Uitgeverij Joost van den Vondel (1933-1939)

Gepubliceerd op 14-11-2019

Slowakije (aanvulling)

betekenis & definitie

is na den Wereldoorlog in 1918 losgemaakt van Hongarije en met Bohemen, Moravië en Karpaten-Rusland tot den staat → Tsjecho-Slowakije vereenigd. Daarin overheerschten echter de Tsjechen, die door allerlei dwangmiddelen trachtten hun nationaliteit te doen overheerschen en daarin de eerste 15 jaren ook vrijwel slaagden.

Vandaar was er gedurende al dien tijd, evenals tusschen Sudeten-Duitschers en Tsjechen, ook tusschen Slowaken en Tsjechen, voortdurend botsing en wrijving. Toen nu na de Conferentie te München (29 Sept. 1938; zie → Duitschland in aanv. dl.) de Duitschers aan de Tsjechische overheersching onttrokken werden, kon ook voldoening aan de Slowaaksche eischen niet lang uitblijven.

In November 1938 kreeg S. autonomie binnen Tsjecho-Slowaaksch staatsverband.
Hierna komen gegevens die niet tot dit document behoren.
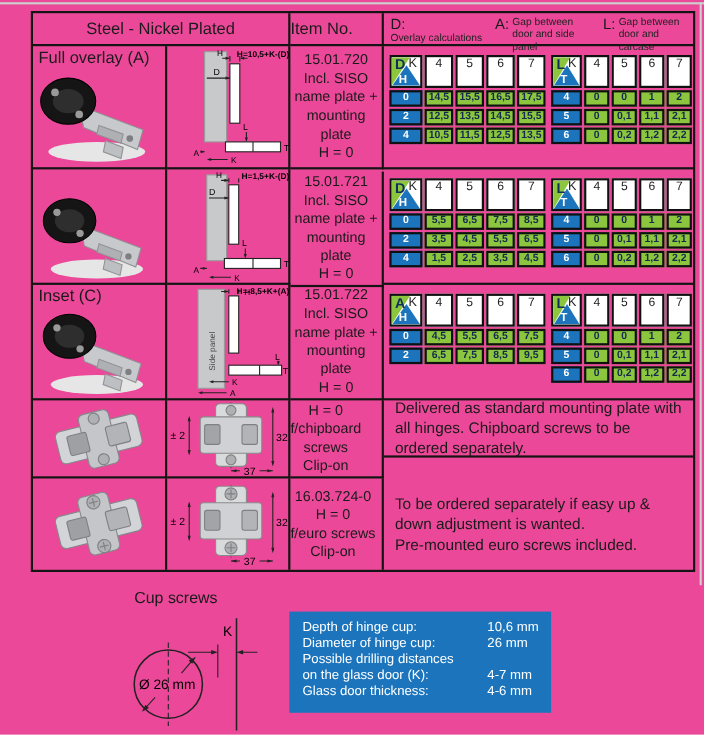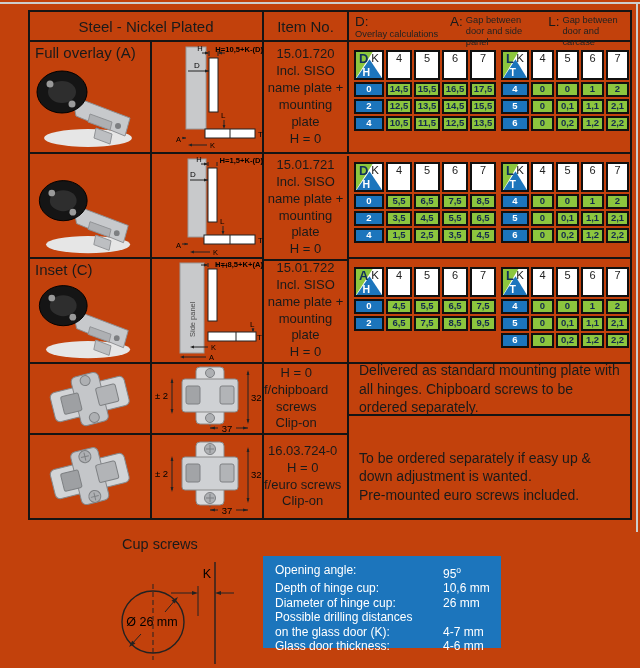"Steel - Nickel Plated" .page { background: #c2410c -> #ec4899 }
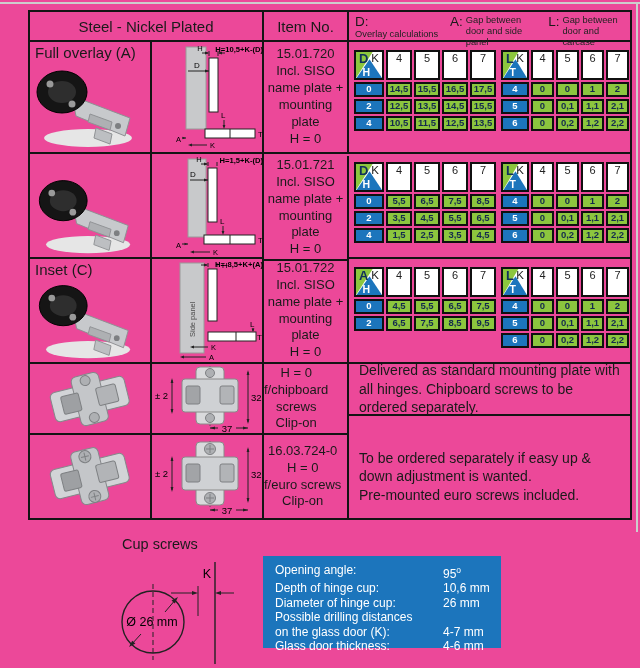"Item No." .hdr-item { justify-content: center -> none }
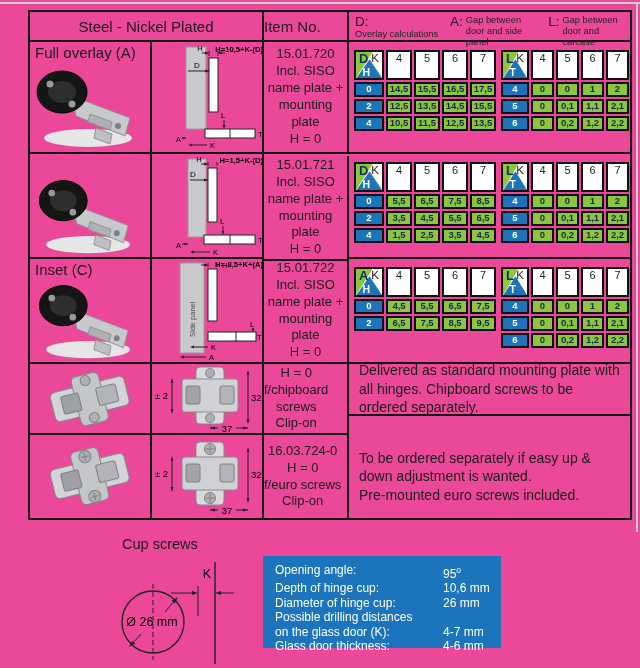"Opening angle:" div.spec-line { html: <div> <span>Opening angle:</span> <span><span>95</span><sup>o</sup></span> </div> -> none }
Doch dit was reeds niet meer voldoende.

Begin Maart 1939 zette de regeering te Praag, die S. van separatistische bedoelingen en streven naar totale zelfstandigheid verdacht, den Slowaakschen ministerpresident mgr. Tiso af en bezette de strategische punten van het land (11 Maart).

Intusschen was de Duitsche agitatie tegen Tsjechië begonnen, die leidde tot de inlijving van dit land bij Duitschland (zie → Duitschland, als boven). Natuurlijkerwijze zocht dus S. steun bij den grooten Noordelijken buur: Tiso vloog 13 Maart naar Berlijn, keerde den dag daarna terug en liet door den landdag de onafhankelijkheid van S. uitroepen.

Na wrijvingen met Hongerije, dat sommige grensstreken met gedeeltelijk Hongaarsche bewoners bezette en behield, werd de nieuwe staat als republiek geconstitueerd met Tiso als eerste president. Door het „Schutzvertrag” van 23 Maart stelde S. zich onder de bescherming van Duitschland, waardoor het in militair opzicht en wat zijn buitenlandsche politiek betreft geheel onder voogdij van Duitschland is gekomen.